Let’s look at the big picture. In 2016 when the last census was run, 64.7% of households owned their home. In 2021, the share is 65.9%. That’s a big jump in home owners. (I’m one of them. I managed to buy at the absolute apex of the market in 2021!)
It’s worth remembering that in 2017-18 house prices fell, and they did again in early 2020. After a period of repression, first-home buyers let loose and got into the market, while investors, facing tougher borrowing rules and higher interest rates, fell away.
But the story is more nuanced than this. The story I’ve just told above may or may not ring true to you, depending on where in the country you are. Local conditions can vary significantly from the aggregate. City by city, suburb by suburb, the rate of home ownership can be heading in very different directions.
Let’s glance at Melbourne, for starters. The two maps below tell a story of a city bifurcated.
In the industrial south-east, the north and the south-west, ownership is falling (shown in red, at left).
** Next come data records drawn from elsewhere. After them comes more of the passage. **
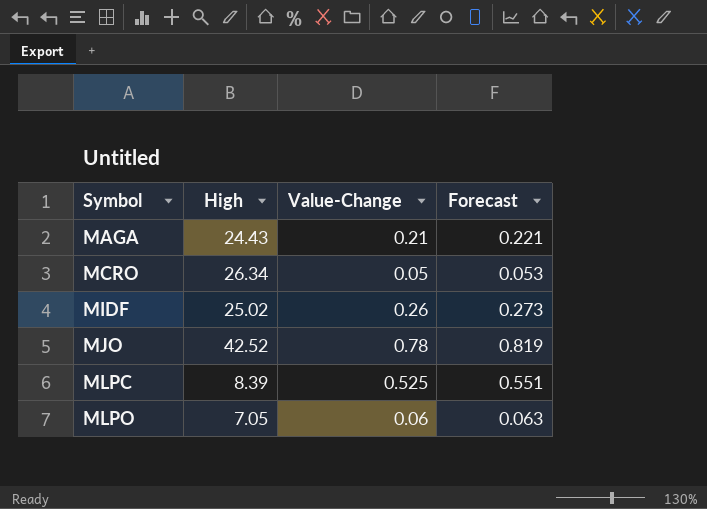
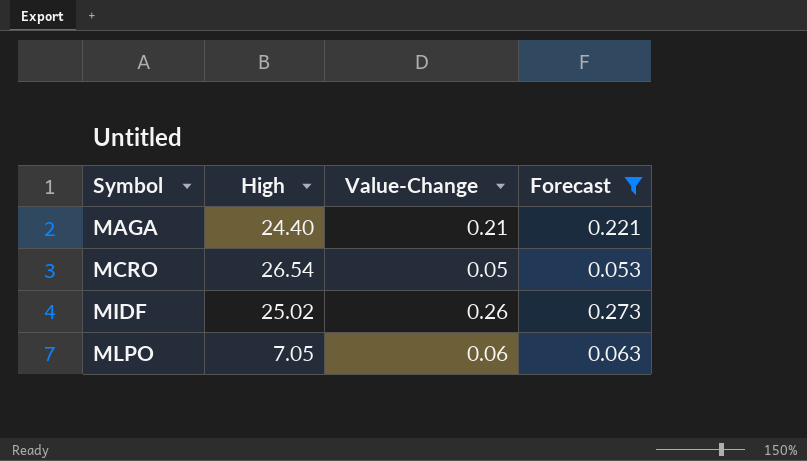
filter: none -> Forecast <= 0.273
MAGA | High: 24.43 -> 24.40
MCRO | High: 26.34 -> 26.54

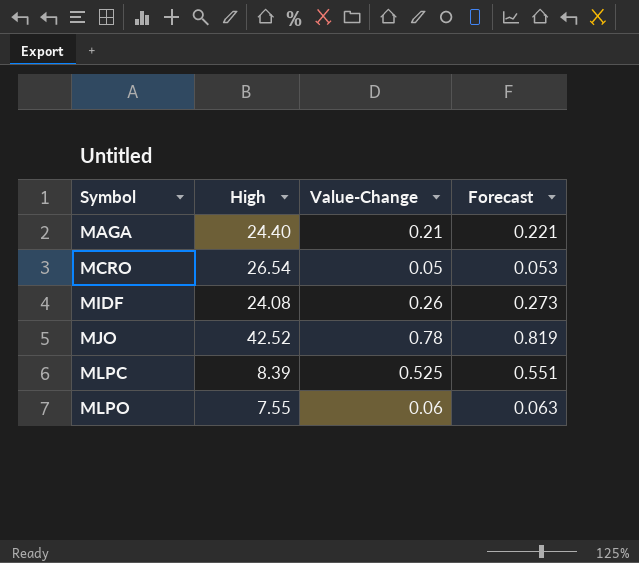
filter: Forecast <= 0.273 -> none
MIDF | High: 25.02 -> 24.08
MLPO | High: 7.05 -> 7.55

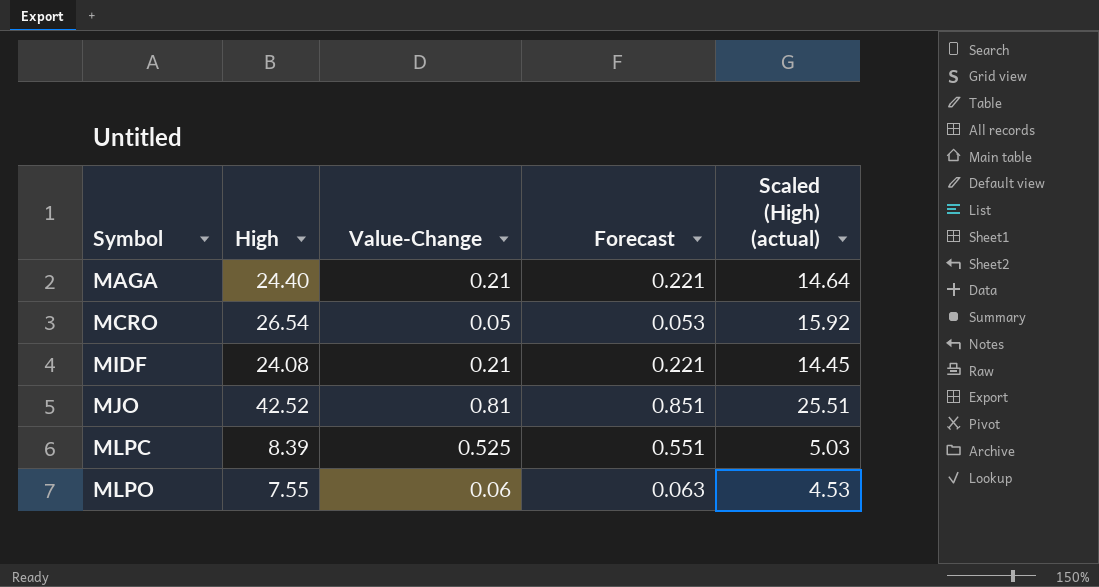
column Scaled (High) (actual) | formula: none -> [High] * 0.6
MIDF | Value-Change: 0.26 -> 0.21
MIDF | Forecast: 0.273 -> 0.221
MJO | Value-Change: 0.78 -> 0.81
MJO | Forecast: 0.819 -> 0.851

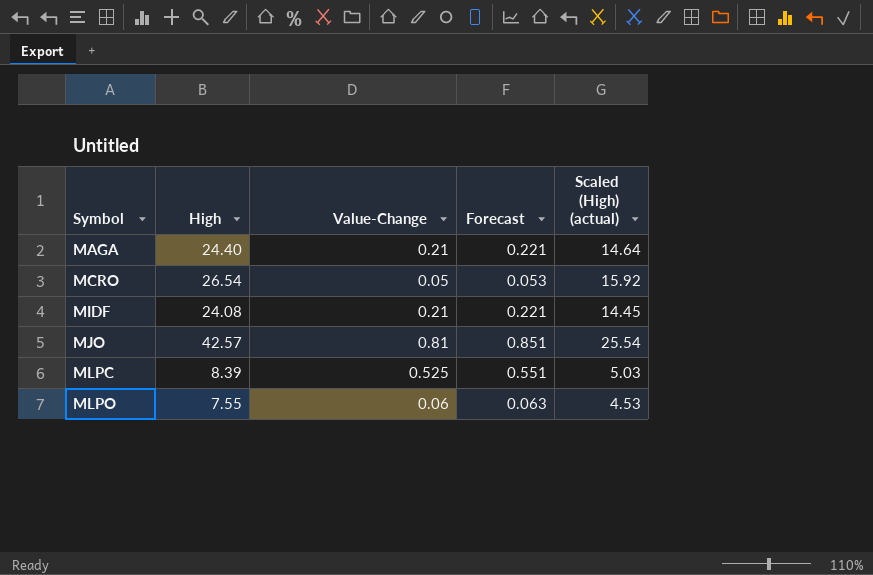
MJO | High: 42.52 -> 42.57
MJO | Scaled (High) (actual): 25.51 -> 25.54

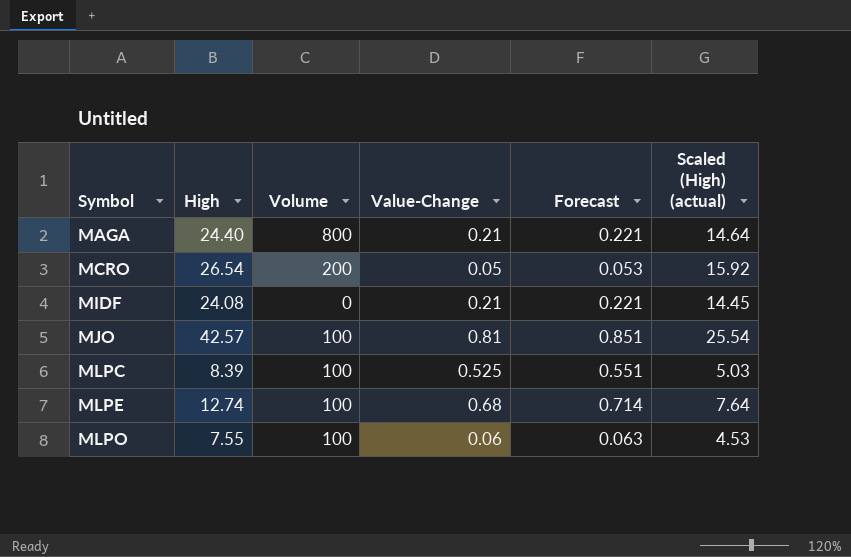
column Volume | position: none -> 3
row MLPE: none -> 12.74 | 100 | 0.68 | 0.714 | 7.64

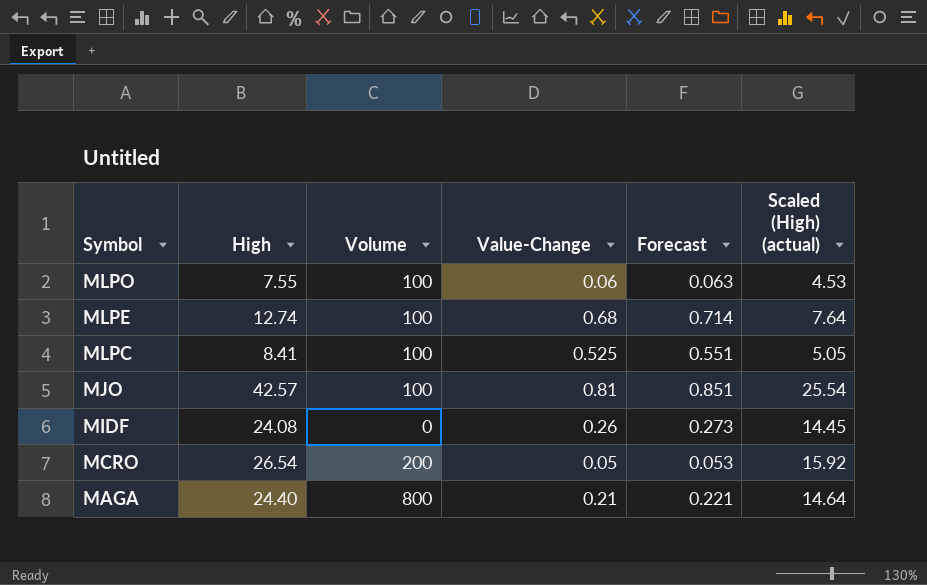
row order: Symbol ascending -> Symbol descending
MLPC | High: 8.39 -> 8.41
MLPC | Scaled (High) (actual): 5.03 -> 5.05
MIDF | Value-Change: 0.21 -> 0.26
MIDF | Forecast: 0.221 -> 0.273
In the leafy outer east, the north-west and on the Mornington Peninsula, ownership is rising (shown in blue).
That’s not the only difference we can find in Australia. As the next chart shows, the country has more homeowners than the city in most states; Sydney is a big renters’ town; and in Brisbane, home ownership is receding.
The type of suburbs where home ownership is rising includes some lovely places to live, as the next chart shows. Again 2016 is a red point and 2021 is a dark bar. The pandemic might have sent people to the regions, but some inner-city areas are turning into ownership hotspots.
What is ownership, really?
If the bank owns 90% of your house, can you really say you own it?
This is the hidden part of the ownership iceberg. Most owners owe money on their home. It depends a huge amount on where you live. Darwin and Canberra are Australia’s mortgage capitals, it turns out, while people in rural South Australia have got the bank off their back. Sydney has a higher share of homes paid off than Adelaide, Melbourne, Brisbane or Perth, but as the next chart shows, that lead is slipping, with an increase in Sydneysiders who still owe something on their home.
In Sydney and the ACT, while more people class themselves as homeowners in 2021, they own less of what they live in in 2021 than in 2016. But for other parts of the country, a lot more people have hit that glorious moment when they send the last payment to the bank.
That’s the real home ownership dream — and slightly more Aussies are living it now than in 2016.